Stop at the line that contains "[884,139,929,155] -The -> [64,547,87,557] The". Until then, set down each line of the records exactly, beginning with the first, and skip pictures.

* GIVEN RECORDS
##########

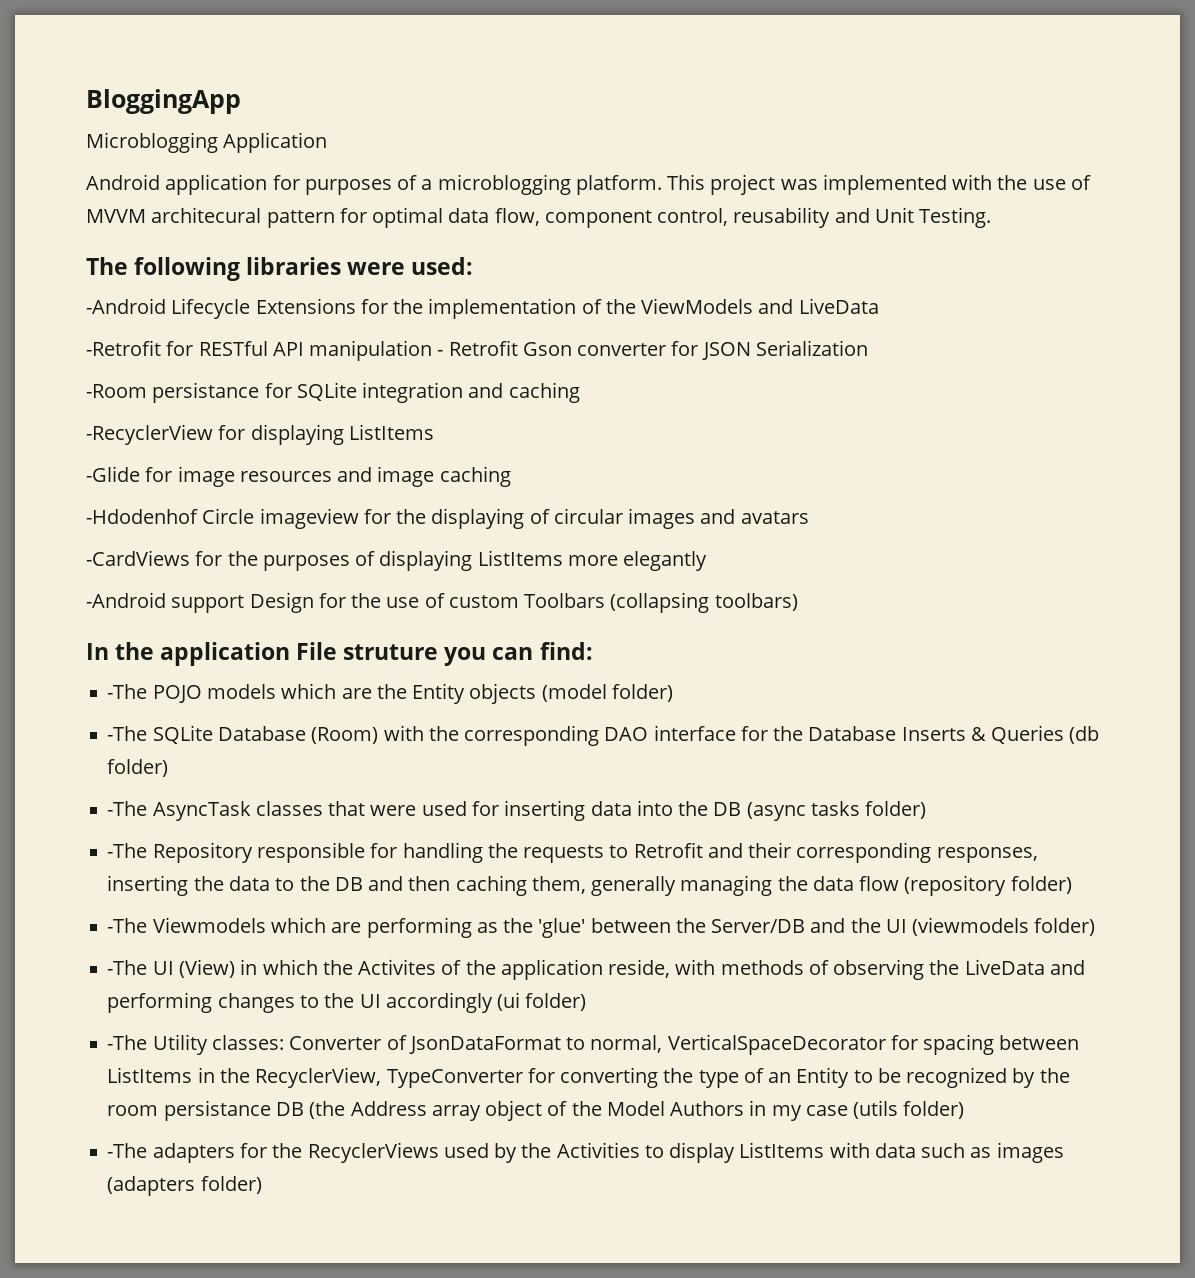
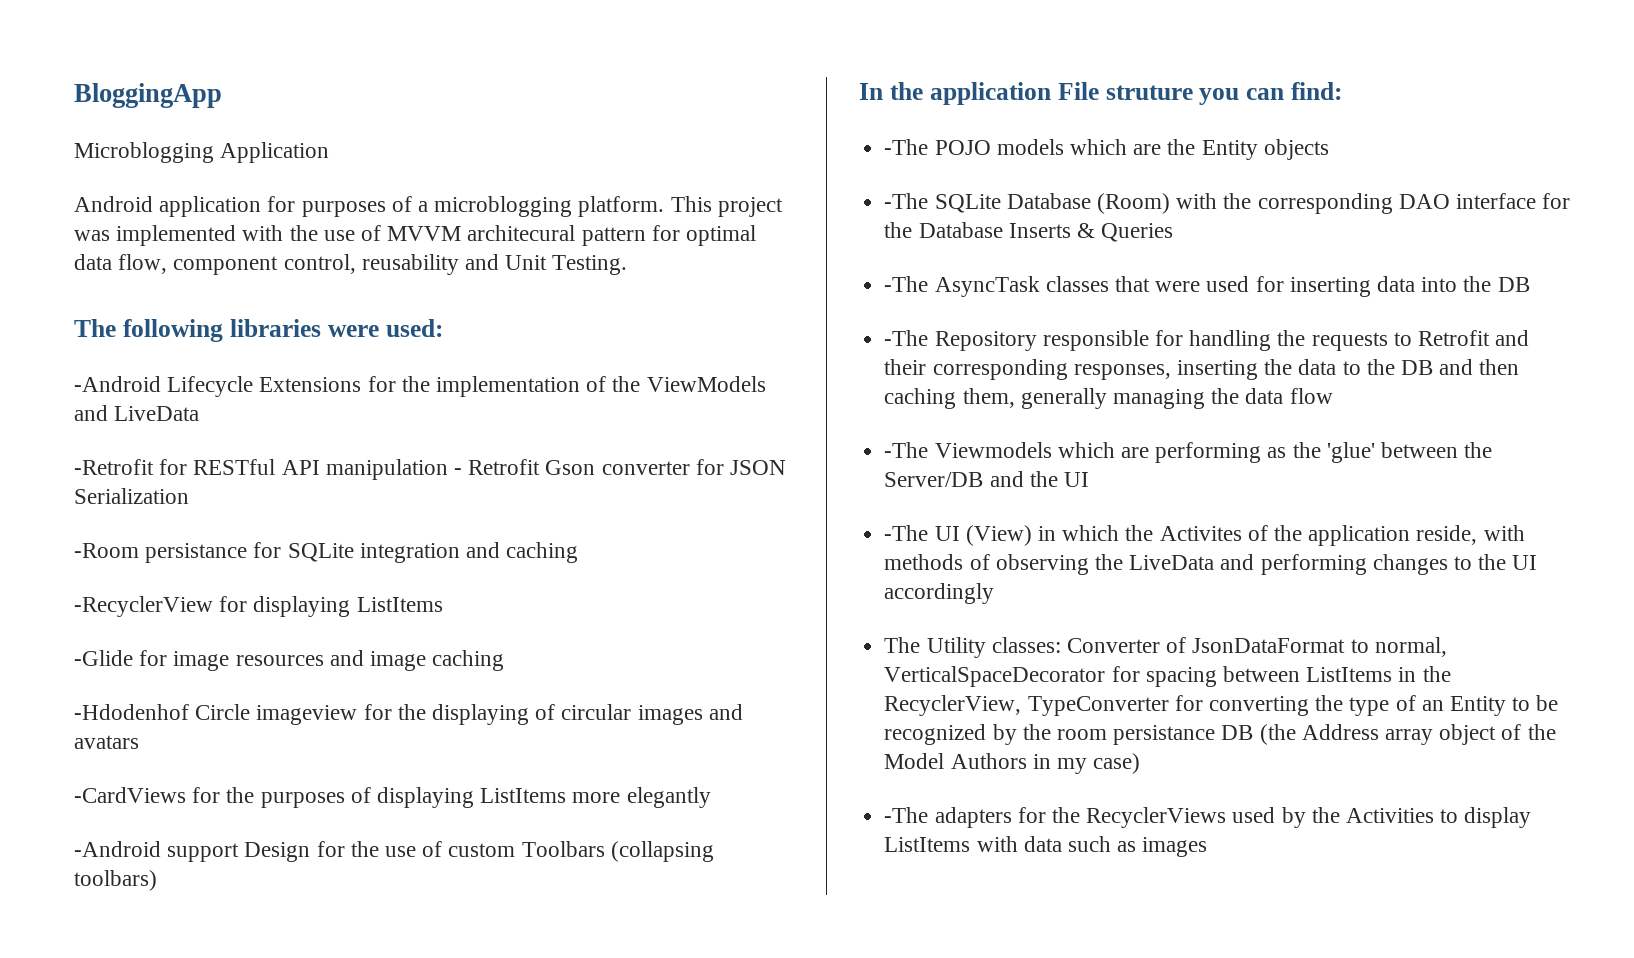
[541,684,673,702] (model folder) -> (1329, 149) none
[1069,726,1100,744] [107,759,169,777] (db folder) -> (1174, 232) none
[746,801,927,821] (async tasks folder) -> (1530, 284) none
[904,875,1072,896] (repository folder) -> (1333, 396) none
[912,917,1096,936] (viewmodels folder) -> (1089, 479) none
[497,992,587,1011] [107,1035,148,1050] (ui folder) // -The -> [884,637,921,653] // The
[805,1100,965,1119] case (utils folder) -> [1093,753,1141,774] case)
[107,1176,262,1196] (adapters folder) -> (1208, 847) none

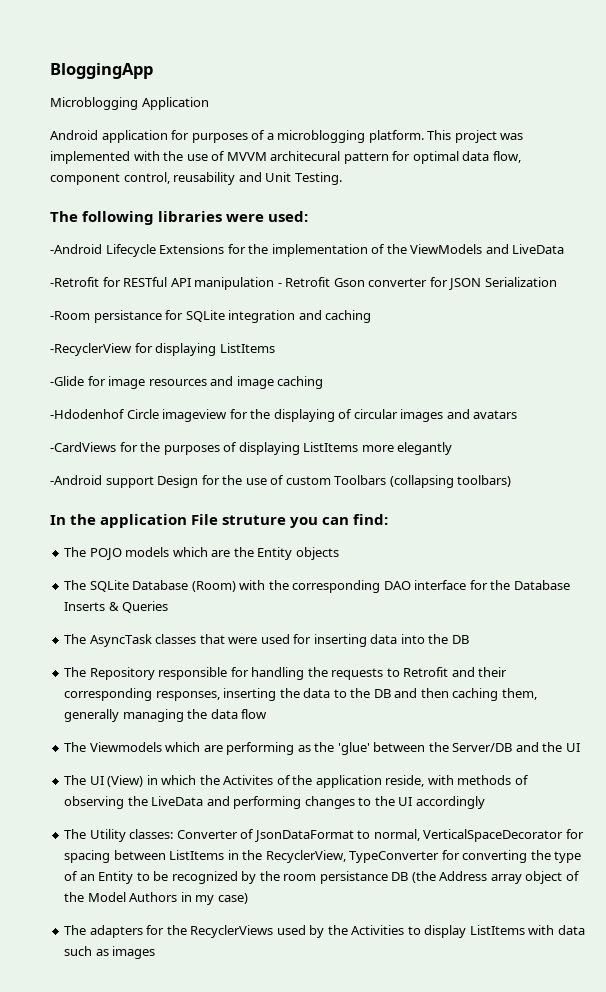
[884,139,929,155] -The -> [64,547,87,557] The
[884,193,929,209] -The -> [64,580,87,590] The
[884,276,929,292] -The -> [64,634,87,644] The
[884,330,929,346] -The -> [64,667,87,677] The
[884,442,929,458] -The -> [64,742,87,752] The
[884,525,929,541] -The -> [64,775,87,785] The
[884,807,929,823] -The -> [64,925,87,935] The

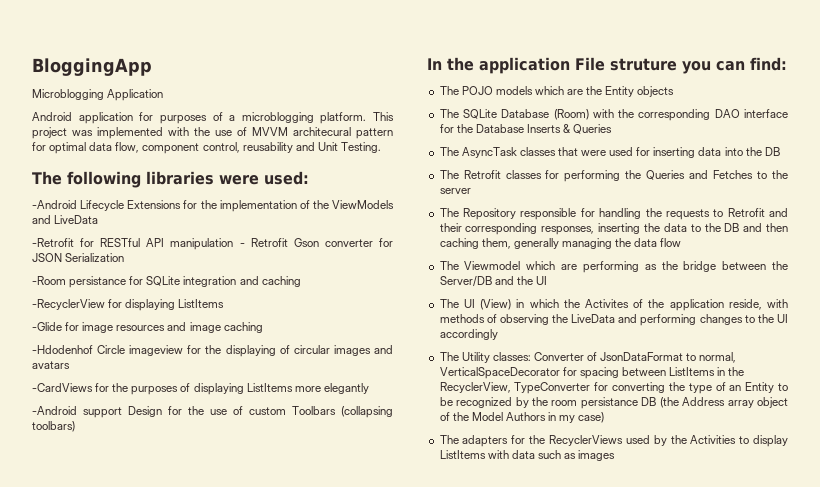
(469, 639) none -> [439,170,788,182] [439,188,471,194] // The Retrofit classes for performing the Queries and Fetches to the server
[89,742,162,752] Viewmodels -> [464,261,521,270] Viewmodel
[337,742,370,755] 'glue' -> [683,261,717,272] bridge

##########

* SOLVED PROBLEM
[541,684,673,702] (model folder) -> (1329, 149) none
[1069,726,1100,744] [107,759,169,777] (db folder) -> (1174, 232) none
[746,801,927,821] (async tasks folder) -> (1530, 284) none
[904,875,1072,896] (repository folder) -> (1333, 396) none
[912,917,1096,936] (viewmodels folder) -> (1089, 479) none
[497,992,587,1011] [107,1035,148,1050] (ui folder) // -The -> [884,637,921,653] // The
[805,1100,965,1119] case (utils folder) -> [1093,753,1141,774] case)
[107,1176,262,1196] (adapters folder) -> (1208, 847) none

[884,139,929,155] -The -> [64,547,87,557] The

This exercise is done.